In January 2016, Mandy Brown wrote a fascinating pair of articles about the nature of hypertext. The first essay explores the text part of hypertext, asking whether or not hypertext is (or ought only to be) text. The second article takes on the hyper part, extolling the virtues of getting lost in that act those of us old enough to remember the days before social media used to call “surfing the web.” Here’s a little taste:
The hyperlink, with its super simple structure—a direction and some characters of description, which could be as straightforward or as subversive as you wanted—did get off the ground, and it is indeed marvelous. The ability to follow links down and around and through an idea, landing hours later on some random Wikipedia page about fungi you cannot recall how you discovered, is one of the great modes of the web. It is, I’ll go so far to propose, one of the great modes of human thinking.
Brown goes on to talk a bit about Pierre Bayard’s How to Talk About Books You Haven’t Read, which I’ll admit that I purchased before even finishing Brown’s essay. It’s a great little book whose central thesis is that interacting directly with the text of a book—you know, that act we typically call “reading”—is far less important than understanding how the book is connected to all the other books out there.
In other words, the links matter more than the text. And hyperlinks are Bayard’s thesis made flesh. Or pixels, anyway.
Brown contrasts the glories of the hypertext web with the relative order of the the social media feed. The feed corrals the unkempt wildness of the web and organizes it all into a nice little stream, filtering out all the noise based on … well, ostensibly based on my interests plus my social graph but in practice based on whatever generates the highest returns for the venture capitalists who pay the salaries of the Keepers of the Algorithm.
Brown is exactly right that for all their usefulness, feeds can turn into traps, leaving you surrounded by the safe, the comfortable, the cute, and the familiar—never exposing you to the new or the challenging. It’s epistemic closure writ large.
That said, I’m less optimistic than Brown that the hyperlink—at least as its currently used—is the best way to counter the hegemony of the feed.
Let’s face it: hyperlinks are a lot of work. You have to:
Read the original text, or at least enough of it to figure out what it’s all about.
Follow a blind hyperlink—trusting that the author is making meaningful connections
Read enough of the new text to figure out what it’s about.
Grok how the two pieces are related.
That’s all well and good if you’re the kind of person who geeks out over connections between big ideas—you know, the type who racks up a bunch of degress in philosophy. If not, well, it’s maybe asking rather a lot.
Small wonder feeds are winning.
I think that the underlying problem isn’t really the hyperlink. It’s that we still write as if we’re producing pages when in fact what we’re writing is a bunch of zeroes and ones that are stored in a database. And even though many of us web types have moved on to talking about screens instead of pages, we still design UIs around showing long, linear blocks of text, broken up with some supporting images, video, and, yes, hyperlinks.

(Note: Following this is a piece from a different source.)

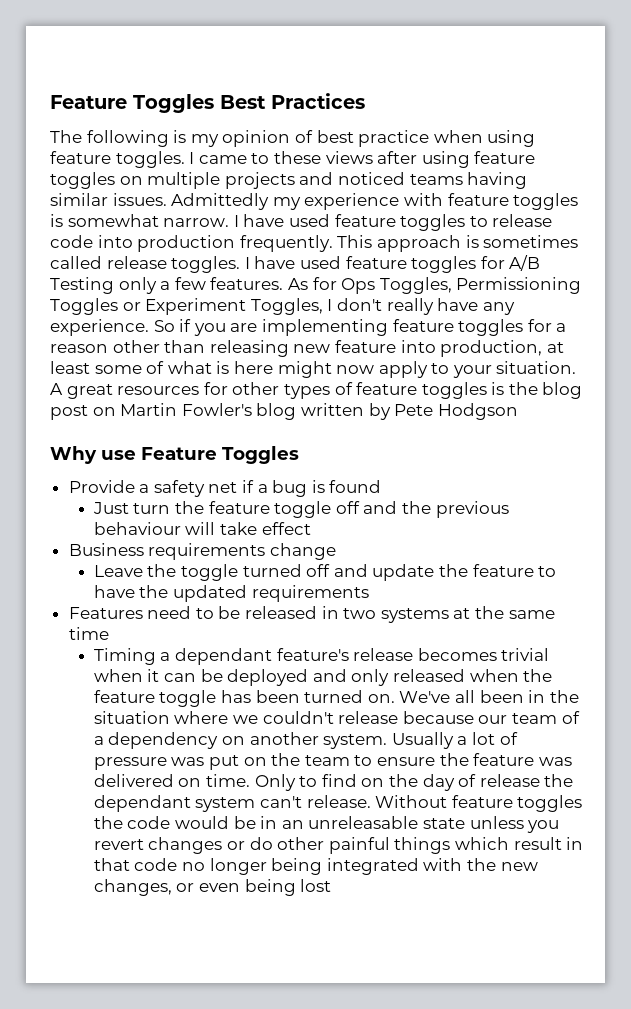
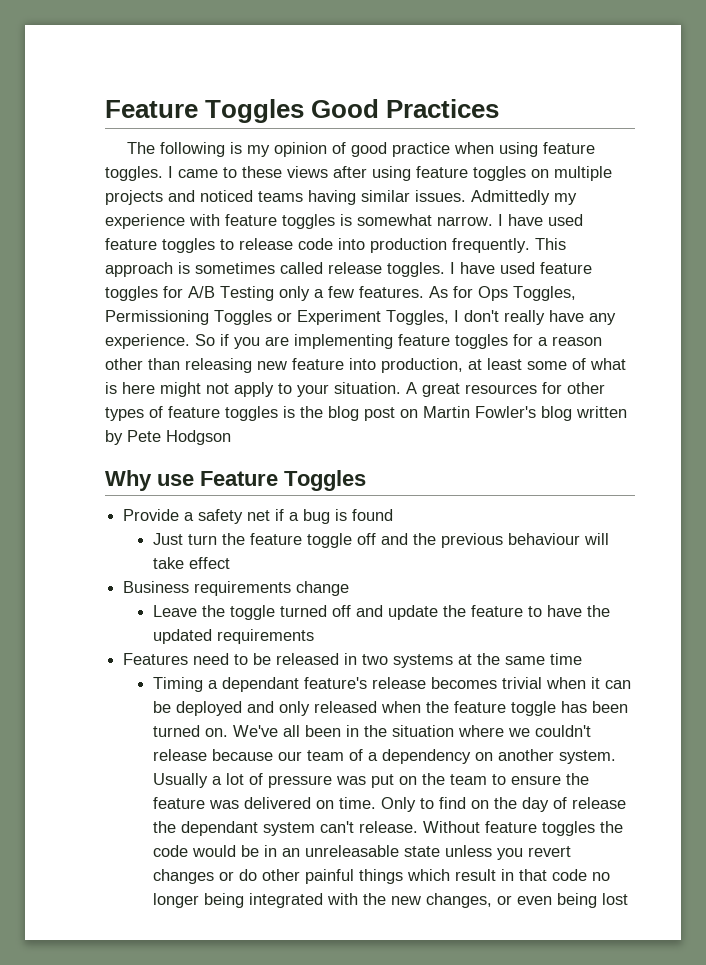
[50,94,266,113] Feature Toggles Best -> [105,99,380,123] Feature Toggles Good
[316,130,354,143] best -> [350,142,387,157] good
[336,365,375,374] now -> [206,383,229,394] not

In short, we still write linear nonfiction. Each article or post or Vine or Snapchat story is (mostly) a self-contained argument. We use the hyperlink to create connections between these self-contained pieces.
For hyperlinks to truly come into their own, we’ll need to change the way we think about writing.
And, let’s face it, there really is more than one way that any given set of ideas can be organized. There’s a mind-boggling set of links between concepts. Don’t believe me? Go surf around Wikipedia for a bit.
It’s not linear. The phrase is generational, but “surfing the web” is (I hope!) still a thing. We get halfway through something, then get distracted by an interesting link. Before you know it, we’re experts on capybaras or we’ve documented three reliable suppliers of realistic vampire teeth.
The great thing about the web is that it allows for multiple branching pathways. It’s not at all hard to lose half a day following links down online rabbit holes you never even knew existed.
We have to trust links because the HTML link is blind. You see a link, but you have no idea where it goes. Sure, most browsers will display a URL in the bottom corner when you hover over a link. But those URLs are not always meaningful, and even where they are, you still have no idea what you will see once you arrive at the URL in question. That can be cool. But it's also a bit annoying when you've a task you're trying to accomplish.
What is the web, if not making the links between texts into literal links between texts.
But digital content isn't like that. It doesn't live in a place. It is a set of 0s and 1s in a database. It can be displayed on an (effectively) infinite number of screens in infinite combinations, all at the same time.
On the web, readers are free to jump around from one piece of content to another, often not ever completely consuming one full story before moving on to the next. One day we may spend hours surfing Wikipedia. The next we may read 200 words of an article before moving off to Twitter to comment on it. Or we stop a video halfway through because the next recommended one looks more interesting.
The web is full of possibilities for a new kind of thinking and for a new kind of writing. The medium is still pretty new, so we don’t have very many conventions for what this sort of thing should look like yet, though there are a few starting to pop up. We’ll have to do some experimentation. Some of it will work. Some of it won’t.